Corn (maíz in Spanish) in all its forms is a big deal in South America. There is a huge number of varieties, from corn on the cob like we have here, but with giant kernels (maíz choclo) to purple corn (maíz morado) which is used to make drinks such as chicha.
Cancha is a type of Peruvian toasting corn, which is found extensively across the country. It’s normally served as a snack or accompaniment to classic dishes such as ceviche. It’s simple to make – here we’ll tell you how to do it.
How do I use maíz cancha toasting corn?
Making maíz cancha is easy, but you’ve got to be careful once it starts popping!
So, take a couple of cups of cancha corn and a frying pan and let’s get started…
- Heat a tablespoon of sunflower oil over medium high heat in the pan.
- Once it’s warm, add the corn and start stirring when it starts to pop.
- The corn will start to jump out of the pan – so be careful! Cover it partially with a lid, but so that you can still stick your wooden spoon in, and stir and cook until the corn is golden.
- Tip the corn from the pan onto a paper towel to mop up any excess oil.
- Sprinkle with salt to taste and serve. You could save it with some spicy sauce as a great dip!

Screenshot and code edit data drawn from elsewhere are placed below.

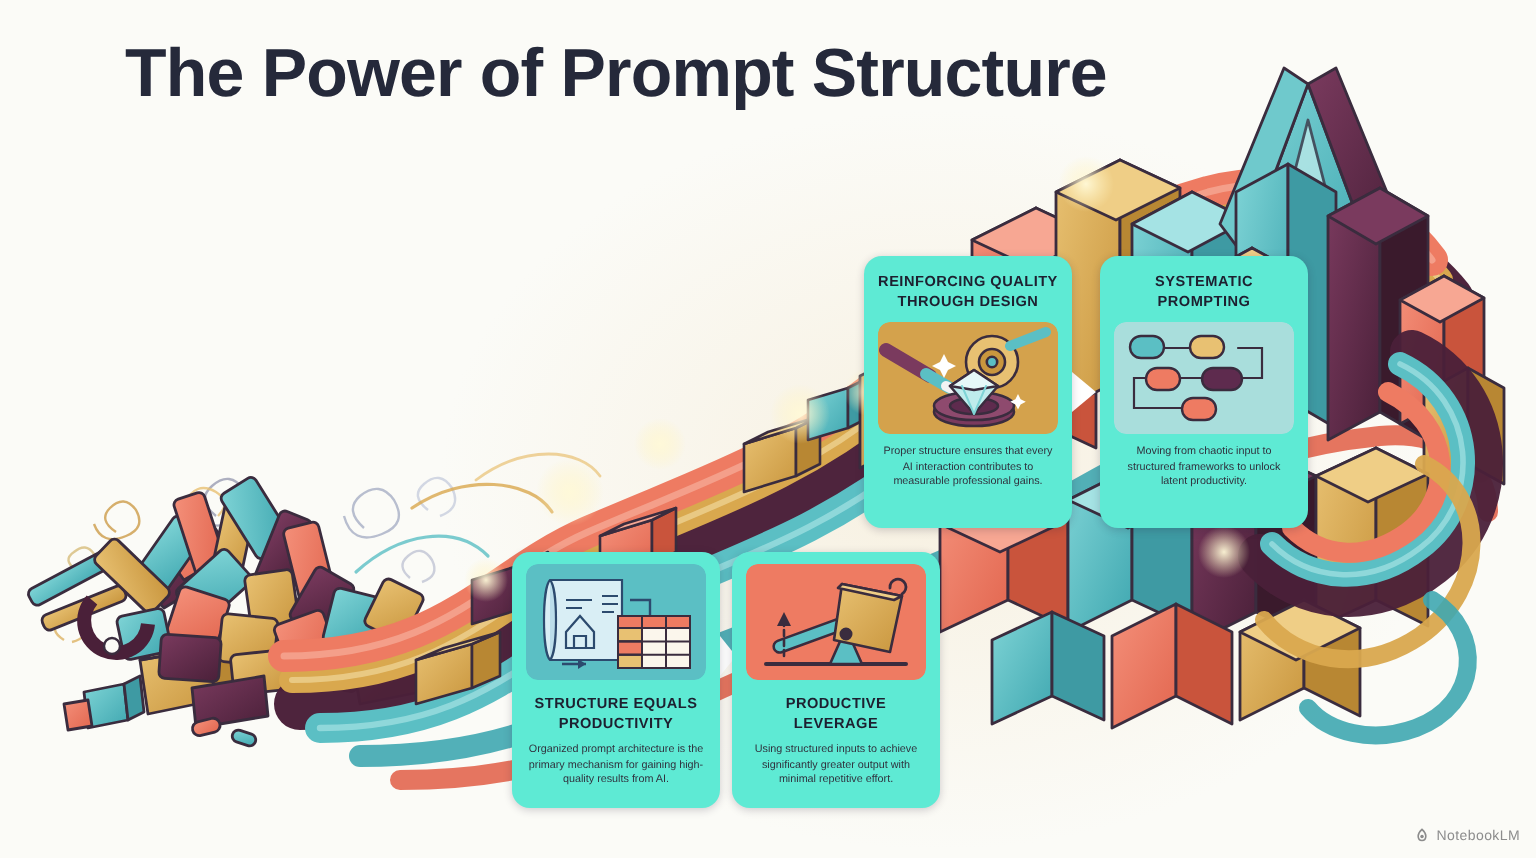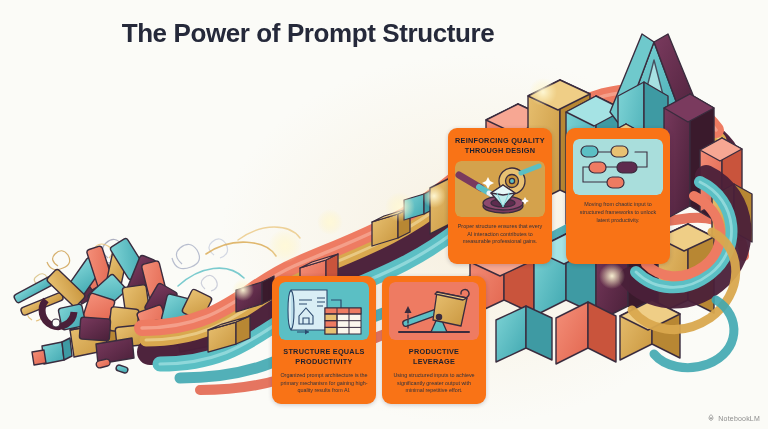--- a/index.html
+++ b/index.html
@@ -28,7 +28,7 @@
     width: 616px;
     text-align: center;
     font-family: "Liberation Sans", sans-serif;
-    font-size: 26px;
+    font-size: 34px;
     font-weight: bold;
     letter-spacing: -0.4px;
     color: #25293A;

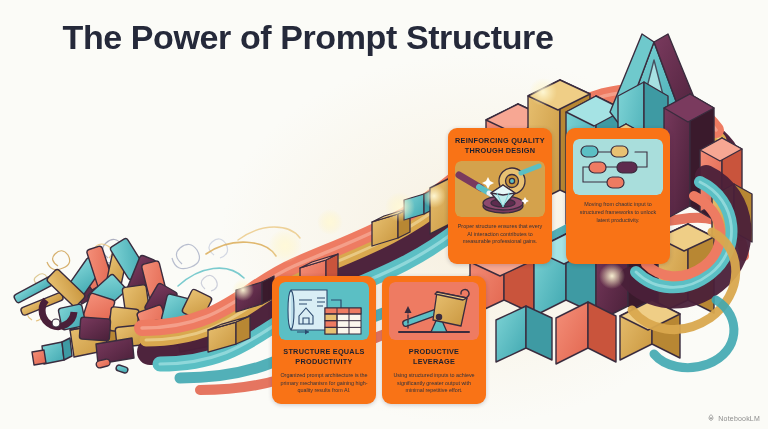--- a/index.html
+++ b/index.html
@@ -36,7 +36,7 @@
   }
   .card {
     position: absolute;
-    background: #f97316;
+    background: #5eead4;
     border-radius: 9px;
     box-shadow: 0 1px 4px rgba(40,30,60,0.22);
     z-index: 25;
@@ -45,7 +45,6 @@
     display: flex;
     flex-direction: column;
     align-items: center;
-    margin-left: 16px;
   }
   .card-title {
     font-size: 7.3px;

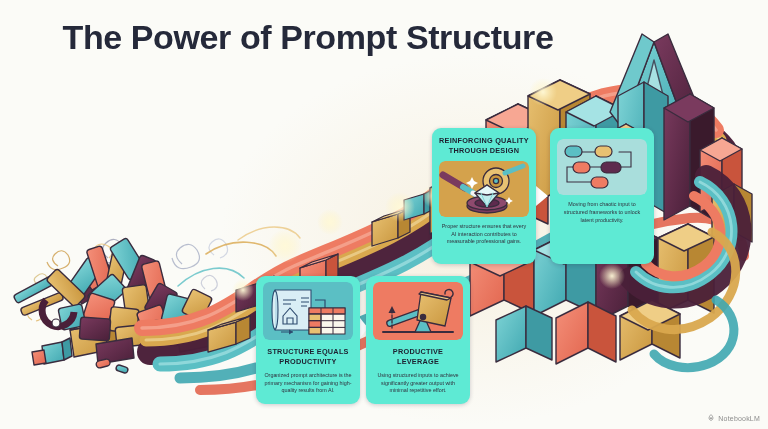--- a/index.html
+++ b/index.html
@@ -375,6 +375,7 @@
   </div>
 
   <div class="card" id="card-systematic">
+    <div class="card-title">SYSTEMATIC PROMPTING</div>
     <svg class="card-icon" width="90" height="56" viewBox="0 0 90 56">
       <rect x="0" y="0" width="90" height="56" rx="6" fill="#A9DEDC"></rect>
       <g fill="none" stroke="#3A2C3E" stroke-width="1.1" stroke-linecap="round">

What would I serve it with?
Whatever you want! Cancha corn is often left on a table in Peruvian restaurants as a nibble before your food arrives, and the salty crunch goes great with a cold beer too, meaning it also ‘pops up’ in bars too. You’ll also often find it served alongside ceviche, sweet potato and rice as part of one of Peru’s most famous dishes; where it complements the zingy fish perfectly.